How to sell a country off cheap

Since the October elections, the NACT (National + ACT) government which was elected has been moving to push its policy agenda at record speed. These right wing parties won majority control in the house of representatives by painting the existing Labour-led government as wanting to run a 'nanny state' which was taxing the country into the ground.

However, the types of policies we have been seeing are not really what the people have voted for. I'm sure that the people who voted for National didn't intend vote for most of the poor policy which has been pushed through. At least, I voted for Richard Worth (National) to be the Epsom MP, and I continue to be shocked nearly every day at what National is doing to this country.

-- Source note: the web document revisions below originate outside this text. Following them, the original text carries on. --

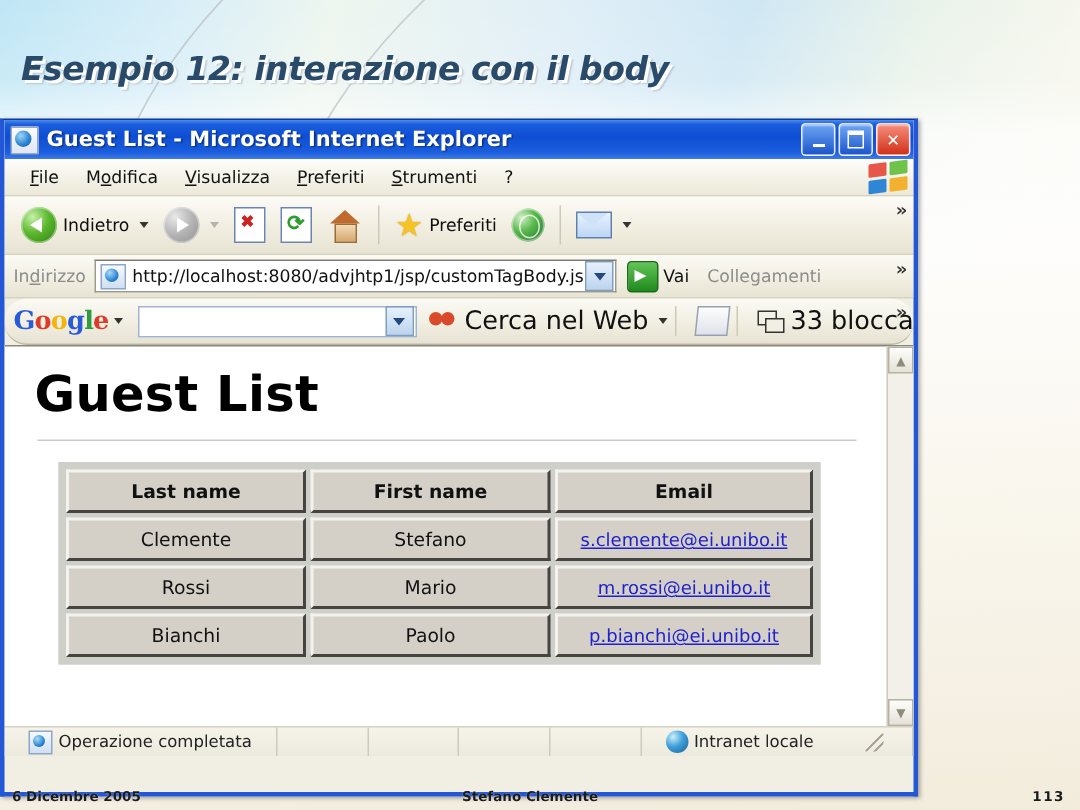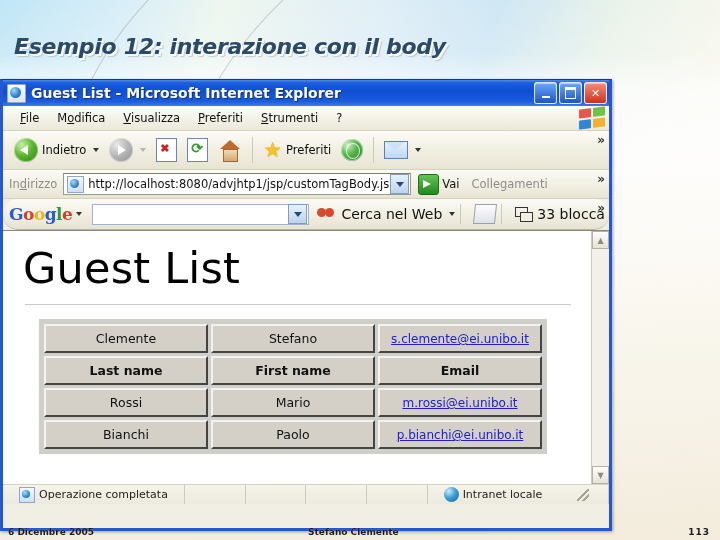--- a/index.html
+++ b/index.html
@@ -254,7 +254,7 @@
   .gsearch-ic{ width:20px;height:18px;position:relative;}
   .gsearch-ic::before{content:"";position:absolute;left:0;top:3px;width:9px;height:9px;border-radius:50%;background:#d94a2b;}
   .gsearch-ic::after{content:"";position:absolute;left:8px;top:3px;width:9px;height:9px;border-radius:50%;background:#d94a2b;}
-  .gbtn .lbl{ font-size:14px;color:#111; white-space:nowrap; font-family:"DejaVu Sans", sans-serif;}
+  .gbtn .lbl{ font-size:17px;color:#111; white-space:nowrap; font-family:"DejaVu Sans", sans-serif;}
   .gpage-ic{ width:20px;height:18px;background:linear-gradient(180deg,#fdfdfd,#dfe2ea);border:1px solid #98a0b4; transform:skewX(-6deg);}
   .block-ic{ width:18px;height:14px;position:relative;}
   .block-ic::before{content:"";position:absolute;left:0;top:0;width:11px;height:8px;border:1.5px solid #333;}

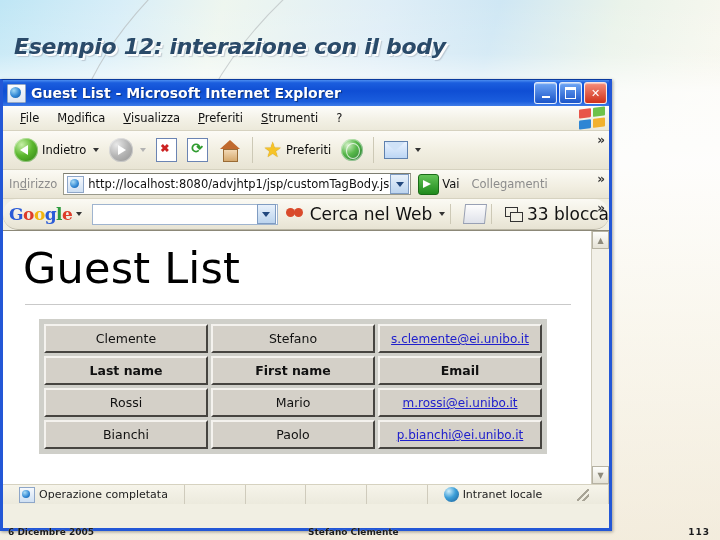--- a/index.html
+++ b/index.html
@@ -271,7 +271,7 @@
   .pagearea{ flex:1 1 auto; position:relative; overflow:hidden; padding:14px 0 0 20px;}
   .page-h1{
     font-family:"DejaVu Sans", sans-serif;
-    font-size:43px; color:#000; font-weight:normal; letter-spacing:.2px;
+    font-size:33px; color:#000; font-weight:bold; letter-spacing:.2px;
     margin:0 0 6px 0; line-height:1.1;
   }
   .page-hr{ height:1px; background:#c9c9c9; margin:12px 20px 14px 2px;}

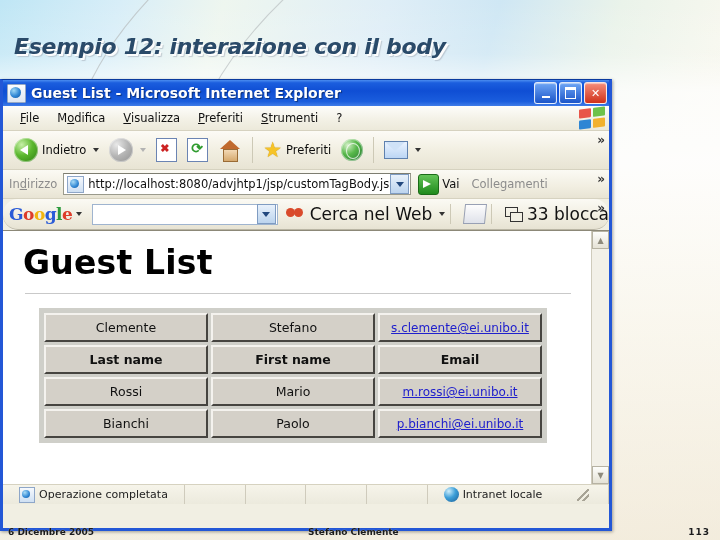--- a/index.html
+++ b/index.html
@@ -461,14 +461,14 @@
         <table class="guests">
           <tbody>
               <tr>
+            <th class="col-last">Last name</th>
+            <th class="col-first">First name</th>
+            <th>Email</th>
+          </tr>
+          <tr>
             <td>Clemente</td>
             <td>Stefano</td>
             <td><a href="#">s.clemente@ei.unibo.it</a></td>
-          </tr>
-          <tr>
-            <th class="col-last">Last name</th>
-            <th class="col-first">First name</th>
-            <th>Email</th>
           </tr>
           <tr>
             <td>Rossi</td>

I have compiled a list of some of the things the NACT government have done that ordinary voters probably didn't think they were voting for. These are all either acts which have been passed by the government, or parts of government bills that are going through the process:

  • Making the greater Auckland region into a 'super-city' with one Lord-Mayor with executive powers, and no effective representation at any more local level. Especially if this leads to more sales of city assets.
  • Undermining worker's rights by allowing them to be sacked without the employer giving a reason in the first 90 days.
  • Removing the obligation on fuel suppliers to supply biofuels.
  • Lifting the restrictions on fossil-fuel based thermal power generation.
  • Allowing 12 and 13 year old children to be prosecuted and imprisoned for offences other than murder or manslaughter.
  • Requiring councils to specifically identify all protected trees, instead of making general rules about what types of trees are protected.
  • Stripping away the rights of community groups to make submissions on plans under the resource management act.
  • Making it prohibitively expensive for community groups (in terms of fees and securities for court costs) to seek environment court reviews.
  • Abolishing the 'citizens jury' on electoral procedure, and repealing the Electoral Finance Act so private organisations can use their resources for undue political influence.
  • Making it harder for people to recover from oppressive debt by making the length of time for which no asset procedures and bankruptcies are kept on record.
  • Letting private companies be appointed as administrators to run public schools.
  • Making it an offence, punishable by fine or imprisonment, to not answer questions relating to a student allowance (rather than simply grounds for the allowance to be stopped).
  • Letting private companies run prisons.